Ben çocuklarımın ve bütün çocukların “Sosyal Darwinizm’in ‘doğal
seleksiyon’ yani “büyük balığın küçük balığı yuttuğu” ve düz-çizgisel bir
yaşamı öngören kaderciliğin hüküm sürerek faşistleştirdiği millete sahip bir
Kürdistan Devletinde büyümelerini istemiyorum. Ulusların kaderlerini tayin
hakkı denilince Devlet statüsünü anlamıyor ve reddediyorum.
Kızım Rozerin ve oğlum Şoreşger bu mektuptan hiç bir şey anlamıyorlar!
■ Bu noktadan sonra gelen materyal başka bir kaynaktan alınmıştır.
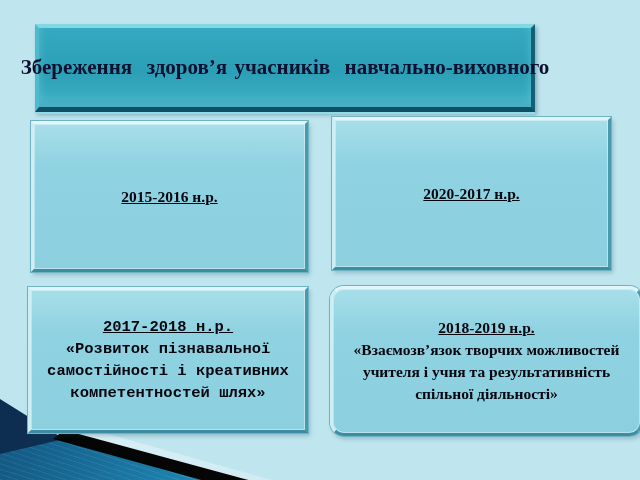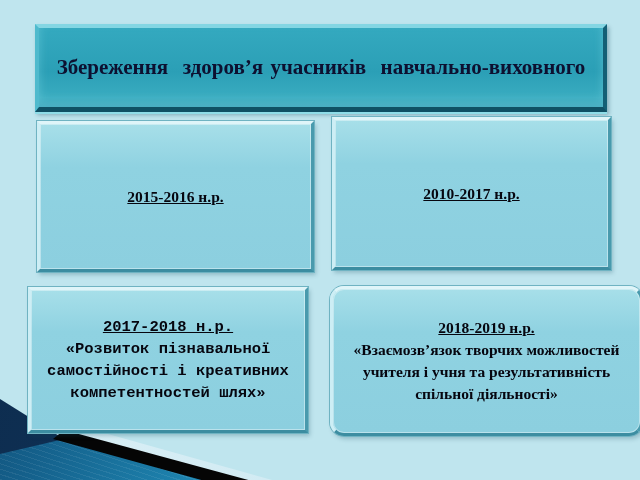--- a/index.html
+++ b/index.html
@@ -35,21 +35,21 @@
   }
   .deco-black {
     position: absolute; inset: 0;
     clip-path: polygon(64px 430px, 252px 481px, 205px 481px, 53px 439px);
     background: #050505;
   }
 
   
   .title-box {
     position: absolute;
-    left: 35px; top: 24px; width: 572px; height: 88px;
+    left: 35px; top: 24px; width: 500px; height: 88px;
     box-sizing: border-box;
     background: linear-gradient(180deg, #34a9bf 0%, #2b9fb6 55%, #3aacc0 88%, #2896ad 100%);
     border-top: 4px solid #84d6e3;
     border-left: 4px solid #4fbacd;
     border-right: 4px solid #135f75;
     border-bottom: 5px solid #0f5064;
     box-shadow: 0 2px 0 #8fdde8, 2px 3px 4px rgba(20,70,90,0.35), inset 0 -6px 10px rgba(150,230,240,0.35);
     display: flex; flex-direction: column; justify-content: center; align-items: center;
     text-align: center;
     font-weight: bold;
@@ -72,21 +72,21 @@
     box-shadow: 0 0 0 1px #6fb3c2, 2px 3px 4px rgba(20,70,90,0.25), inset 0 0 0 1px rgba(255,255,255,0.4);
     display: flex; flex-direction: column; justify-content: center; align-items: center;
     text-align: center;
     font-weight: bold;
     font-size: 15.5px;
     line-height: 1.42;
     color: #06060f;
     padding: 4px 12px;
   }
   .box .year { text-decoration: underline; }
-  .box-tl { left: 37px;  top: 121px; width: 277px; height: 151px; }
+  .box-tl { left: 31px;  top: 121px; width: 277px; height: 151px; }
   .box-tr { left: 332px; top: 117px; width: 279px; height: 153px; }
   .box-bl { left: 28px;  top: 287px; width: 280px; height: 146px; font-family: Liberation Mono, monospace; }
   .box-br { left: 330px; top: 286px; width: 313px; height: 150px; border-radius: 14px; }
 </style>
 </head>
 <body>
 
 <div class="slide">
 
   <div class="deco">
@@ -98,21 +98,21 @@
 
   <div class="title-box">
     <div class="title-line">Збереження  здоров’я учасників  навчально-виховного</div>
   </div>
 
   <div class="box box-tl">
     <div class="year">2015-2016 н.р.</div>
   </div>
 
   <div class="box box-tr">
-    <div class="year">2010-2017 н.р.</div>
+    <div class="year">2020-2017 н.р.</div>
   </div>
 
   <div class="box box-bl">
     <div class="year">2017-2018 н.р.</div>
     <div class="text">«Розвиток пізнавальної самостійності і креативних компетентностей шлях»</div>
   </div>
 
   <div class="box box-br">
     <div class="year">2018-2019 н.р.</div>
     <div class="text">«Взаємозв’язок творчих можливостей учителя і учня та результативність спільної діяльності»</div>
Neden mi? Çünkü bu mektubun nedeni hem sizin de baskıya maruz kaldığınız Kürt
ve Kürdistan’ın reddi ve hem de bu reddin Pozitivist yaklaşımdan kaynaklandığı
gerçeğidir.
Rozerin ve Şoreşger yarınlarda hem Kürtçe bilmeyen
çocukların dilleriyle alay etmesinler hem faşistleşmesinler ve hem de çocukluğumdaki
İsmail Beşikçi kalsın diye, lütfen artık Kürt halkının ezici çoğunluğunun
“önder” olarak kabul ettiği Sayın Öcalan’la uyuşmanın yollarını arayın veya kulak
verin diyorum.
Dün ve bugün olduğu gibi, yarınlarda da biz Kürtlerin
yanında olmanızı umuyor ve size tüm insani çalışmalarınızda üstün başarılar
diler, en derin selam sevgi ve saygılarımı iletirim.
…
“Evde” her gece Kolay Kürtçe Öğrenme Kitabından Rozerin,
Şoreşger, yol arkadaşı olan Anneleri ve kendine Kürtçe öğretmeye çalışan baba
Mehmet Serhat Polatsoy.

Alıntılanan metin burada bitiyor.